2 Selon les estimations, la guerre a causé la mort d'environ deux millions de personnes en raison des combats mais aussi de la faim et des maladies. Toutes les parties ont violé le droit relatif aux conflits en tuant, violant, pillant et affectant de toutes manières les civils. Voir les brefs rapports de Human Rights Watch sur le Congo: "Casualties of War: Civilians, Rule of Law, and Democratic Freedoms," vol. 11, no. 01(A), février 1999; "L`Est du Congo dévasté - Civils assassinés et opposants réduits au silence", vol. 12, no. 3 (A), mai 2000; "L`Ouganda dans l`Est de la RDC: Une présence qui attise les conflits politiques et ethniques", vol. 13, no. 2(A) - mars 2001; "Reluctant Recruits: Children and Adults Forcibly Recruited for Military Service in North Kivu," vol. 13, no 3(A) - mai 2001. Voir également: "La guerre dans la guerre : Violence sexuelles contre les femmes et les filles dans l`Est du Congo" Human Rights Watch, juin 2002 .

3 Pour une évalution détaillée des dommages, voir le document du conseil de sécurité de l'ONU, "Rapport de la mission d'évaluation inter-institutions à Kisangani" S/2000/1153, 5 décembre 2000.

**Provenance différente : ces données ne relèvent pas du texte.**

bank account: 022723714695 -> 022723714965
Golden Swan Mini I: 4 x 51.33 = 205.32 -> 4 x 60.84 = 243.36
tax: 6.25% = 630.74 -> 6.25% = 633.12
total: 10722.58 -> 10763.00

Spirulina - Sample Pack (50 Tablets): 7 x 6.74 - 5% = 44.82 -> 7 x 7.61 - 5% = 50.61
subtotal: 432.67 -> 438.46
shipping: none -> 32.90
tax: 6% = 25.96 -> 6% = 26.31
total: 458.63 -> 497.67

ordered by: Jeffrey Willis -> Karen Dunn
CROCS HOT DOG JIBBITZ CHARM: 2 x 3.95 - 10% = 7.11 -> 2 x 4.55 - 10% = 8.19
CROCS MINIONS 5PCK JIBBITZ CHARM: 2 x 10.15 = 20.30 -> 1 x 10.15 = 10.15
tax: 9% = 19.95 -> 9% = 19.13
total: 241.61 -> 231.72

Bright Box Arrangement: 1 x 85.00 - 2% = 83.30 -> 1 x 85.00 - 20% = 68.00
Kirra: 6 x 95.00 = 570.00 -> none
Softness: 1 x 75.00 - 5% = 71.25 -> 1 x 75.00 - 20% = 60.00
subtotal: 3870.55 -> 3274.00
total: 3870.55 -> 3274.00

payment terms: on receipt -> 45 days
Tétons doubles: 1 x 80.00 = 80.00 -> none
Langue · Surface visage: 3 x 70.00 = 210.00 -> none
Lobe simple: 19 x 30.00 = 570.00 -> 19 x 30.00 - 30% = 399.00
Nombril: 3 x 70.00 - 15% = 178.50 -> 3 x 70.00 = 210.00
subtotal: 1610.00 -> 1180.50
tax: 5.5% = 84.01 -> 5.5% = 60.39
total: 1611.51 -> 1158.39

4 La signature de cet accord entretient le flou sur le statut de l'Ouganda, qui continue de contrôler de fait une grande partie du nord-est du Congo.

5 Conseil de sécurité de l'ONU, "Rapport sur la mission du Conseil de sécurité des Nations Unies dans la région des Grands Lacs, 27 avril - 7 Mai 2002," S/2002/537, 13 mai 2002.

6 "Rwandan-Backed Rebels in DR Congo Want U.N. Envoy Pulled Out," Agence France Presse, 27 mai 2002.

7 Entretien avec Human Rights Watch, Kisangani, juin 2002.

8 "Ngongi précise sa mission face à la situation de Kisangani," article de presse disponible sur : www.congo.co.za/News/French/21_Mai_2002.htm, daté du 21 mai 2002 et consulté le 20 juillet 2002.

9 Voir: "A Briefing Paper for the `Arria Formula` Meeting on the Situation in the Democratic Republic of the Congo," 25 avril 2002, disponible sur: http://hrw.org/backgrounder/africa/drc-briefing-0425.htm. Dans sa "Résolution 1304 (2000) concernant la situation en République démocratique du Congo", S/RES/1304(2000), 16 juin 2000, le Conseil de sécurité a reconnu que le Rwanda avait violé la souveraineté et l'intégrité territoriale du Congo et exigé le retrait de ses forces sans délai.

10 Pour l'Ouganda et le Burundi, les années de signatures sont respectivement 1964 et 1991, et 1971 et 1993.

11 Conventions de Genève du 12 août 1949.